Arbres, grands végétaux, martyrs des saisons fauves. Sombres lyres des vents, ces noirs musiciens, Que vous soyez feuillus ou que vous soyez chauves, Le poète vous aime et vos spleens sont les siens.

Quand le regard du peintre a soif de pittoresque. C'est à vous qu'il s'abreuve avec avidité, Car vous êtes l'immense et formidable fresque Dont la terre sans fin pare sa nudité.

De vous un magnétisme étrange se dégage. Plein de poésie âpre et d'amères saveurs ; Et quand vous bruissez, vous êtes le langage Que la nature ébauche avec les grands rêveurs.

Quand l'éclair et la foule enflent rafale et grêle, Les forêts sont des mers dont chaque arbre est un flot. Et tous, le chêne énorme et le coudrier grêle, Dans l'opaque fouillis poussent un long sanglot.

Alors, vous qui parfois, muets comme des marbres, Vous endormez, pareils à des cœurs sans remords, Vous tordez vos grands bras, vous hurlez, pauvres arbres, Sous l'horrible galop des éléments sans mors.

L'été, plein de langueurs, l'oiseau clôt ses paupières Et dort paisiblement sur vos mouvants hamacs, Vous êtes les écrans des herbes et des pierres Et vous mêlez votre ombre à la fraîcheur des lacs.

Et quand la canicule, aux vivants si funeste, Pompe les étangs bruns, miroirs des joncs fluets, Dans l'atmosphère lourde où fermente la peste, Vous immobilisez vos branchages muets.

Votre mélancolie, à la fin de l'automne, Est pénétrante, alors que sans fleurs et sans nids, Sous un ciel nébuleux où d'heure en heure il tonne, Vous semblez écrasés par vos rameaux jaunis.

Les seules nuits de mai, sous les rayons stellaires, Aux parfums dont la terre emplit ses encensoirs, Vous oubliez parfois vos douleurs séculaires Dans un sommeil bercé par le zéphyr des soirs.

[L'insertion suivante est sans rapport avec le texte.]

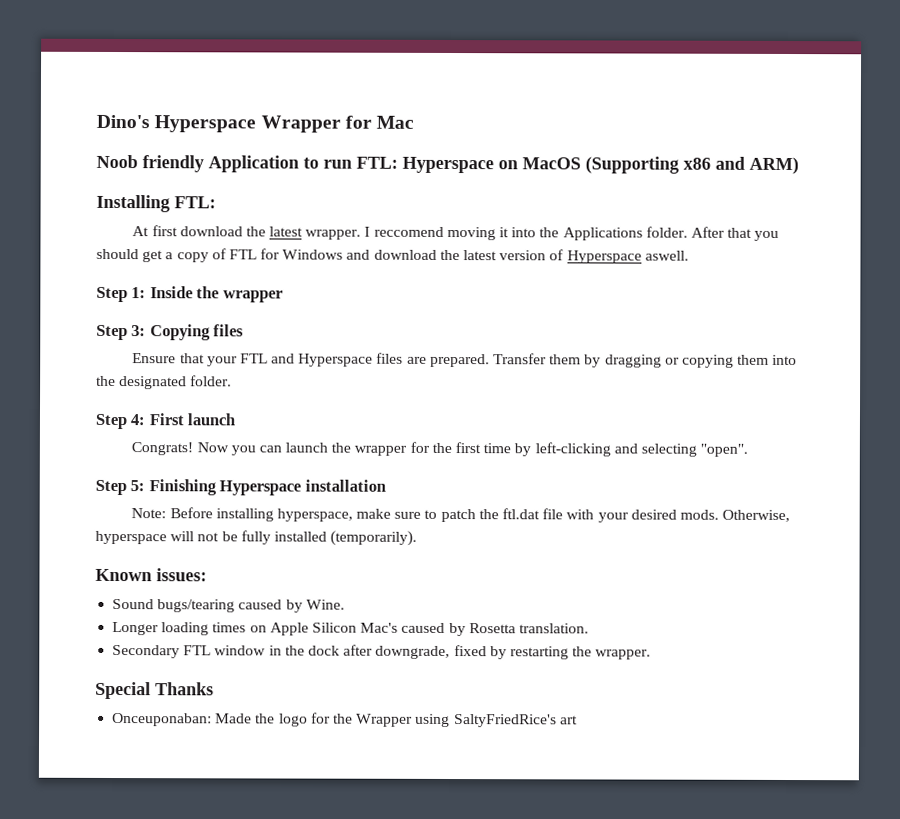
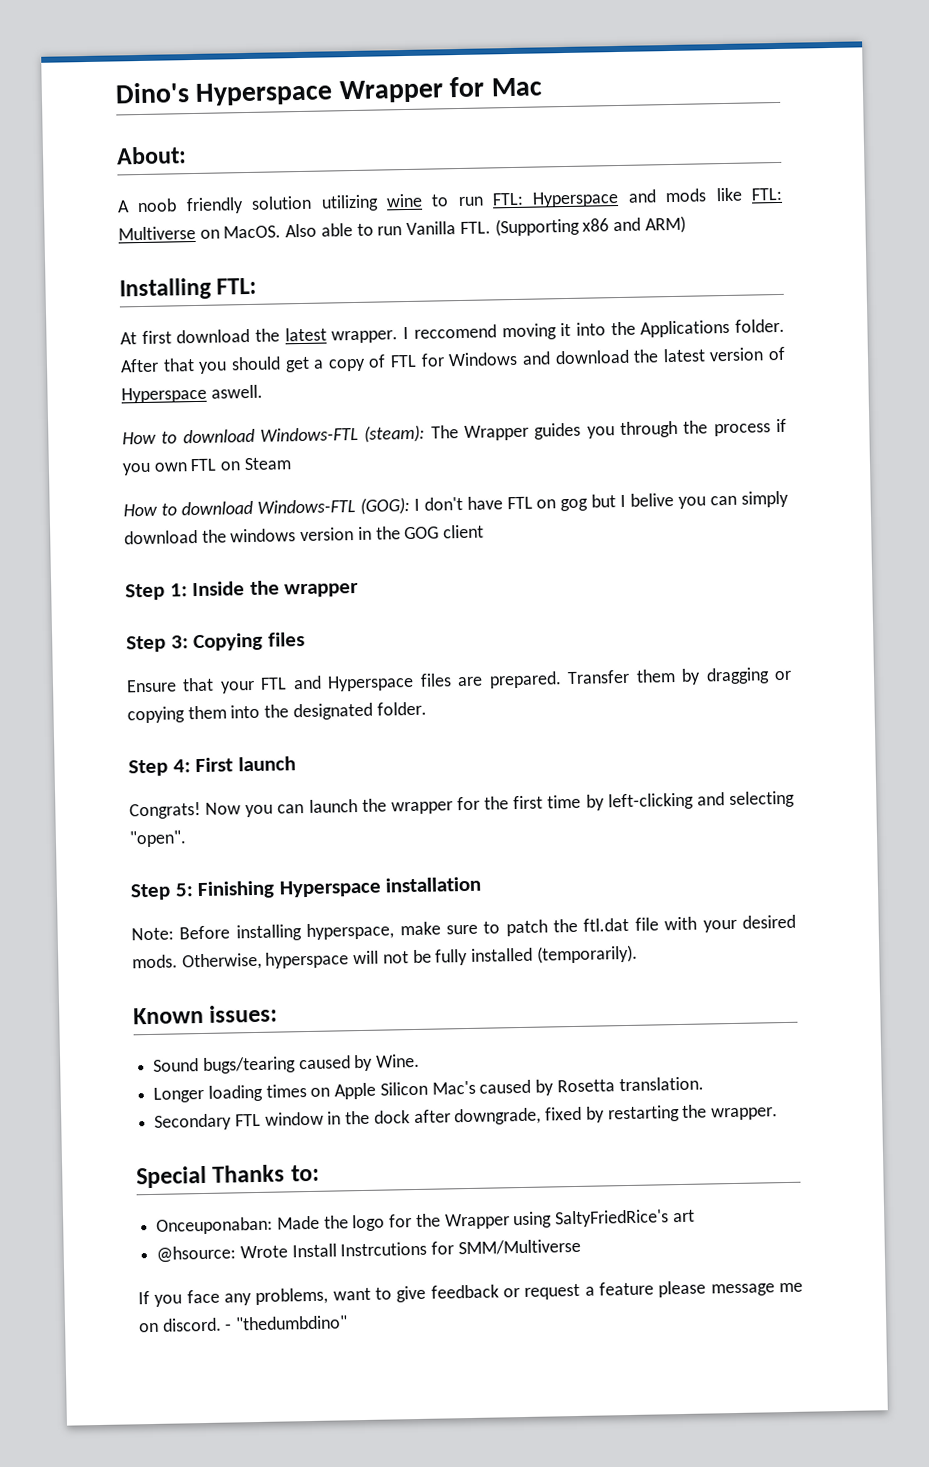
- Noob friendly Application to run FTL: Hyperspace on MacOS (Supporting x86 and ARM)
+ About:
+ A noob friendly solution utilizing wine to run FTL: Hyperspace and mods like FTL: Multiverse on MacOS. Also able to run Vanilla FTL. (Supporting x86 and ARM)
+ How to download Windows-FTL (steam): The Wrapper guides you through the process if you own FTL on Steam
+ How to download Windows-FTL (GOG): I don't have FTL on gog but I belive you can simply download the windows version in the GOG client
- Special Thanks
+ Special Thanks to:
+ @hsource: Wrote Install Instrcutions for SMM/Multiverse
+ If you face any problems, want to give feedback or request a feature please message me on discord. - "thedumbdino"

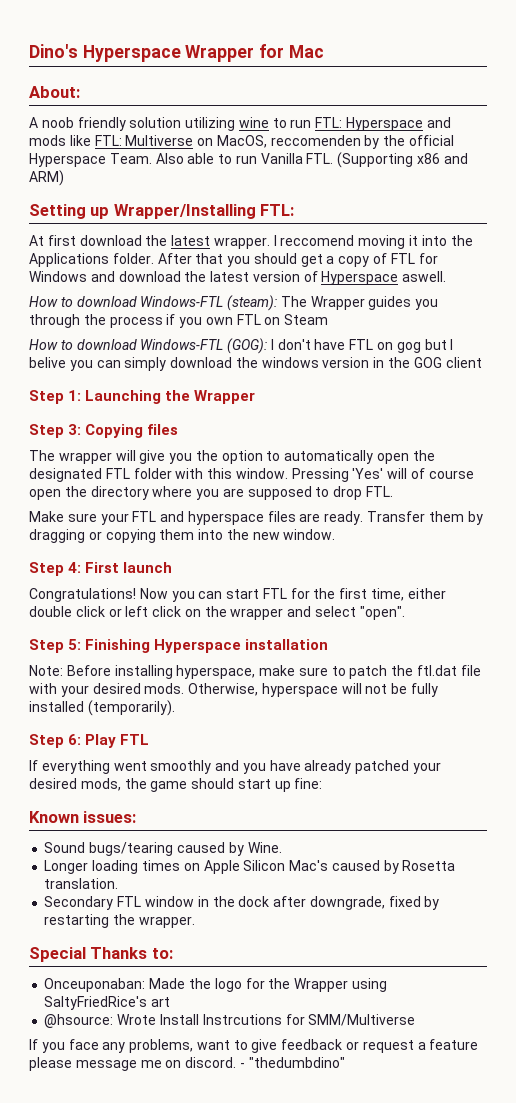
- A noob friendly solution utilizing wine to run FTL: Hyperspace and mods like FTL: Multiverse on MacOS.
+ A noob friendly solution utilizing wine to run FTL: Hyperspace and mods like FTL: Multiverse on MacOS, reccomenden by the official Hyperspace Team.
- Installing FTL:
+ Setting up Wrapper/Installing FTL:
- Step 1: Inside the wrapper
+ Step 1: Launching the Wrapper
- Ensure that your FTL and Hyperspace files are prepared.
+ The wrapper will give you the option to automatically open the designated FTL folder with this window. Pressing 'Yes' will of course open the directory where you are supposed to drop FTL.
+ Make sure your FTL and hyperspace files are ready.
- Transfer them by dragging or copying them into the designated folder.
+ Transfer them by dragging or copying them into the new window.
- Congrats!
+ Congratulations!
- Now you can launch the wrapper for the first time by left-clicking and selecting "open".
+ Now you can start FTL for the first time, either double click or left click on the wrapper and select "open".
+ Step 6: Play FTL
+ If everything went smoothly and you have already patched your desired mods, the game should start up fine:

Une brume odorante autour de vous circule Quand l'aube a dissipé la nocturne stupeur, Et, quand vous devenez plus grands au crépuscule, Le poète frémit comme s'il avait peur.

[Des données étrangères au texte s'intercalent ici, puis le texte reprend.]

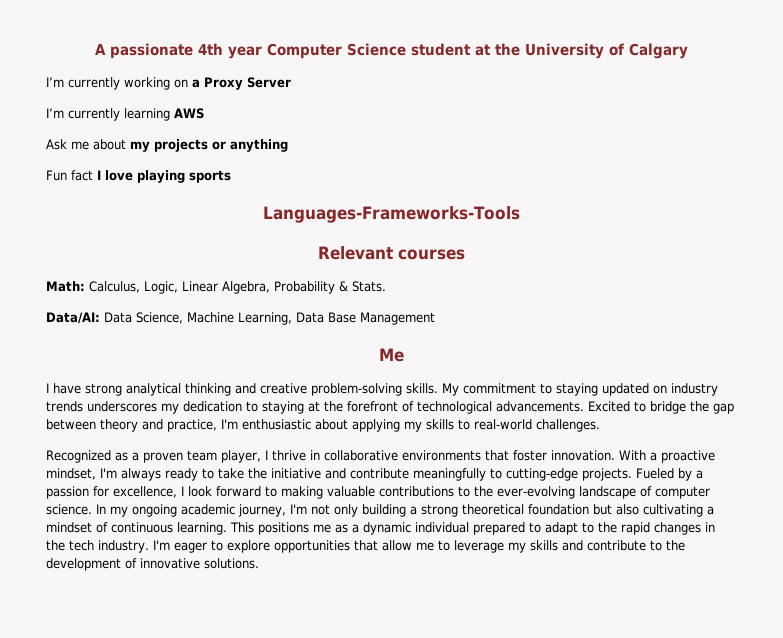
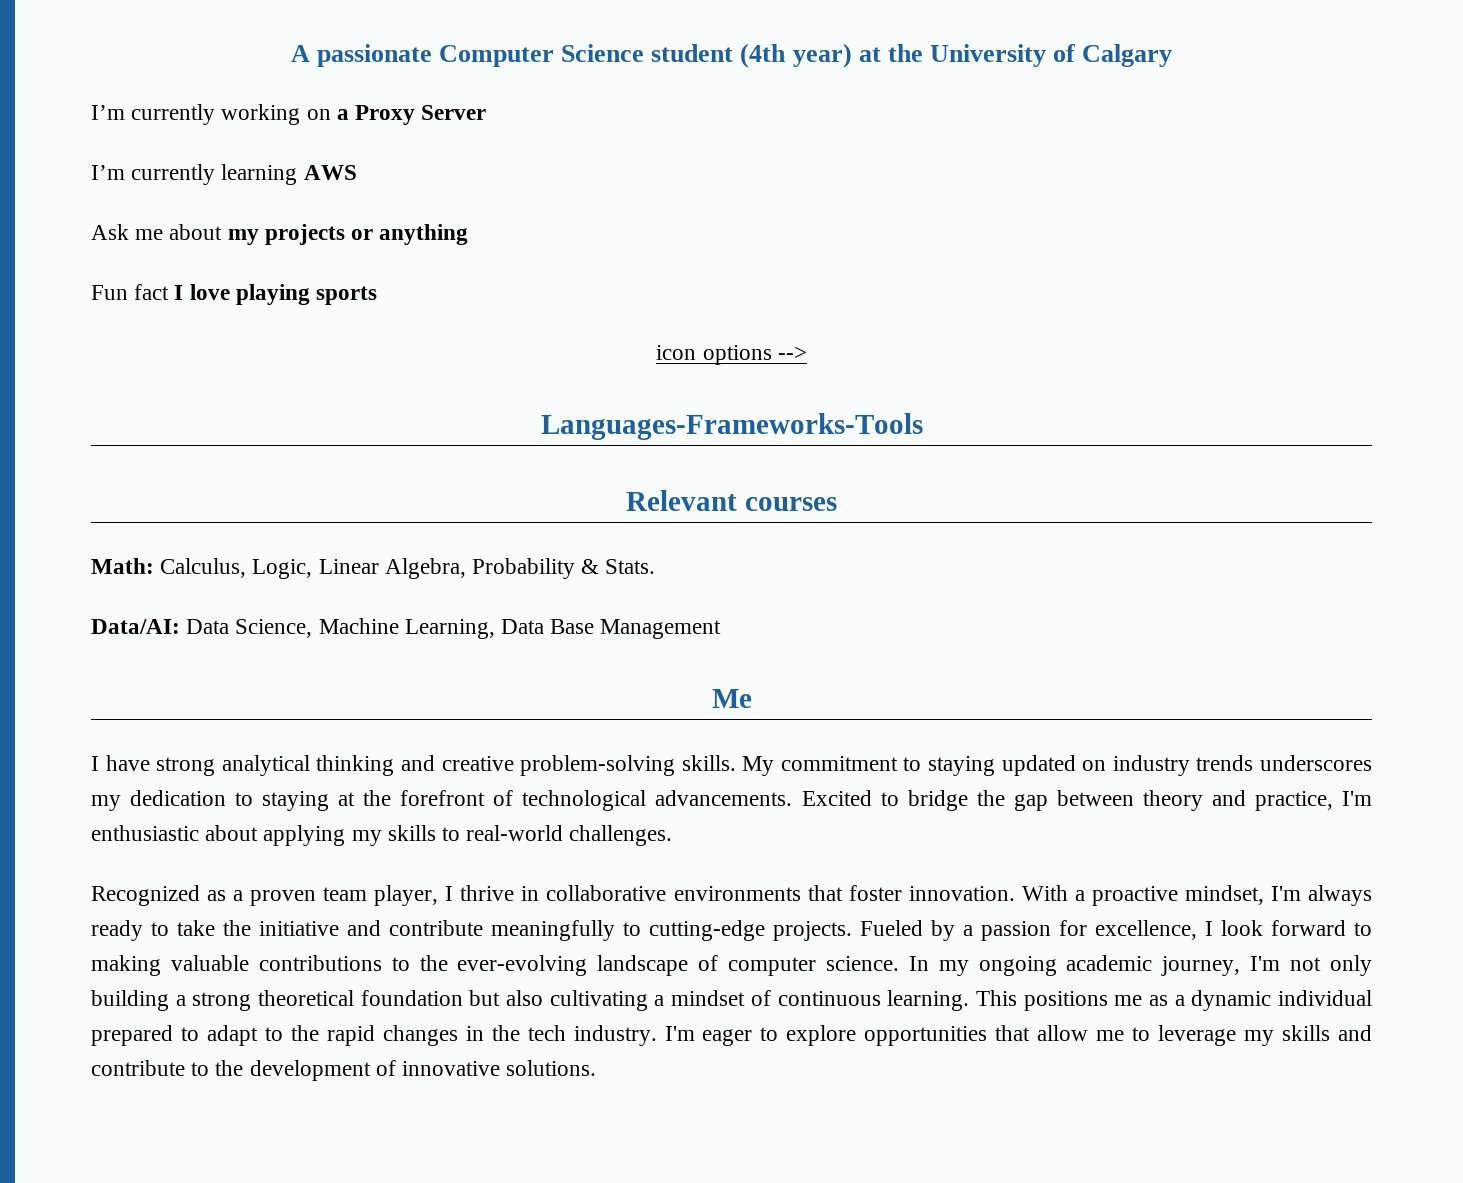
- A passionate 4th year Computer Science student at the University of Calgary
+ A passionate Computer Science student (4th year) at the University of Calgary
+ icon options -->

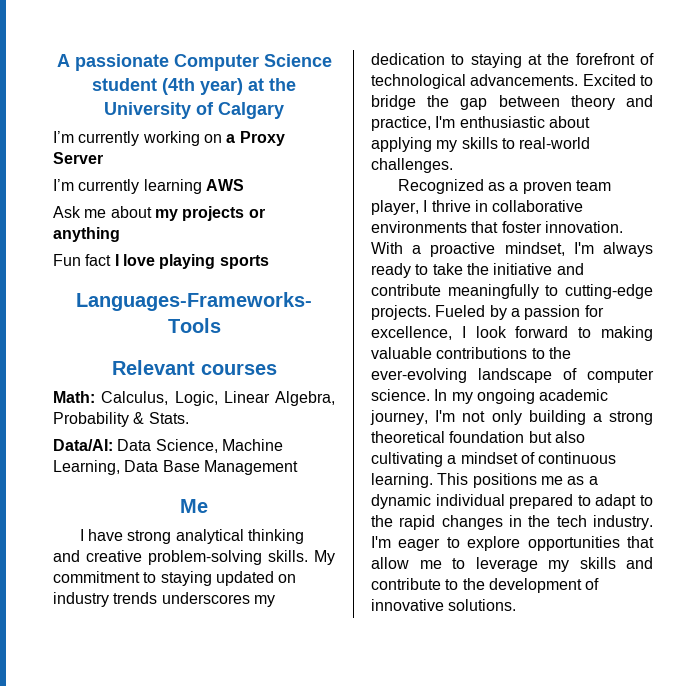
- icon options -->

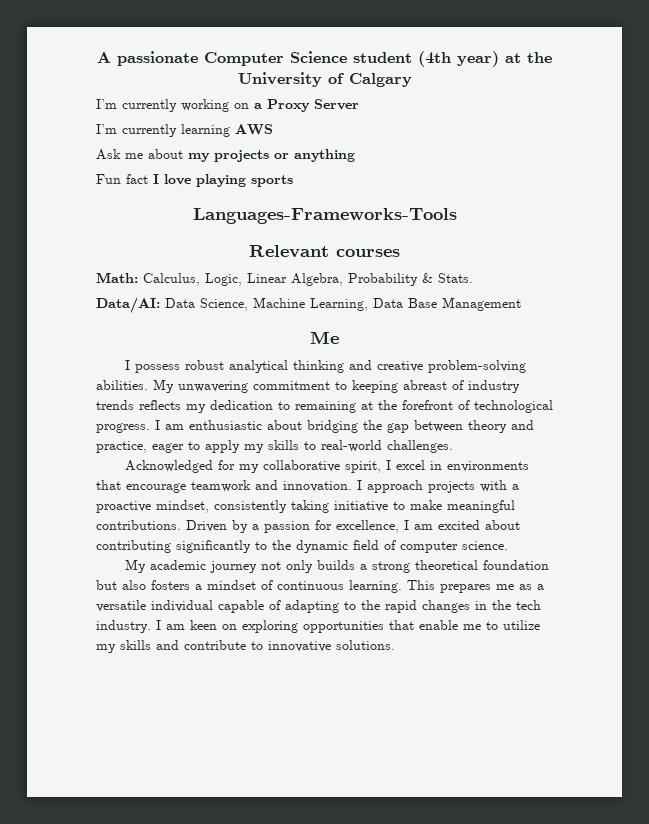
- I have strong analytical thinking and creative problem-solving skills. My commitment to staying updated on industry trends underscores my dedication to staying at the forefront of technological advancements. Excited to bridge the gap between theory and practice, I'm enthusiastic about applying my skills to real-world challenges.
+ I possess robust analytical thinking and creative problem-solving abilities. My unwavering commitment to keeping abreast of industry trends reflects my dedication to remaining at the forefront of technological progress. I am enthusiastic about bridging the gap between theory and practice, eager to apply my skills to real-world challenges.
- Recognized as a proven team player, I thrive in collaborative environments that foster innovation. With a proactive mindset, I'm always ready to take the initiative and contribute meaningfully to cutting-edge projects. Fueled by a passion for excellence, I look forward to making valuable contributions to the ever-evolving landscape of computer science. In my ongoing academic journey, I'm not only building a strong theoretical foundation but also cultivating a mindset of continuous learning.
+ Acknowledged for my collaborative spirit, I excel in environments that encourage teamwork and innovation. I approach projects with a proactive mindset, consistently taking initiative to make meaningful contributions. Driven by a passion for excellence, I am excited about contributing significantly to the dynamic field of computer science.
+ My academic journey not only builds a strong theoretical foundation but also fosters a mindset of continuous learning.
- This positions me as a dynamic individual prepared to adapt to the rapid changes in the tech industry.
+ This prepares me as a versatile individual capable of adapting to the rapid changes in the tech industry.
- I'm eager to explore opportunities that allow me to leverage my skills and contribute to the development of innovative solutions.
+ I am keen on exploring opportunities that enable me to utilize my skills and contribute to innovative solutions.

Sachant qu'un drame étrange est joué sous vos dômes, Par les bêtes le jour, par les spectres la nuit, Pour voir rôder les loups et glisser les fantômes, Vos invisibles yeux s'ouvrent au moindre bruit.

Et le soleil vous mord, l'aquilon vous cravache, L'hiver vous coud tout vifs dans un froid linceul blanc, Et vous souffrez toujours jusqu'à ce que la hache Taillade votre chair et vous tranche en sifflant.

Partout où vous vivez, chênes, peupliers, ormes, Dans les cités, aux champs, et sur les rocs déserts, Je fraternise avec les tristesses énormes Que vos sombres rameaux épandent par les airs.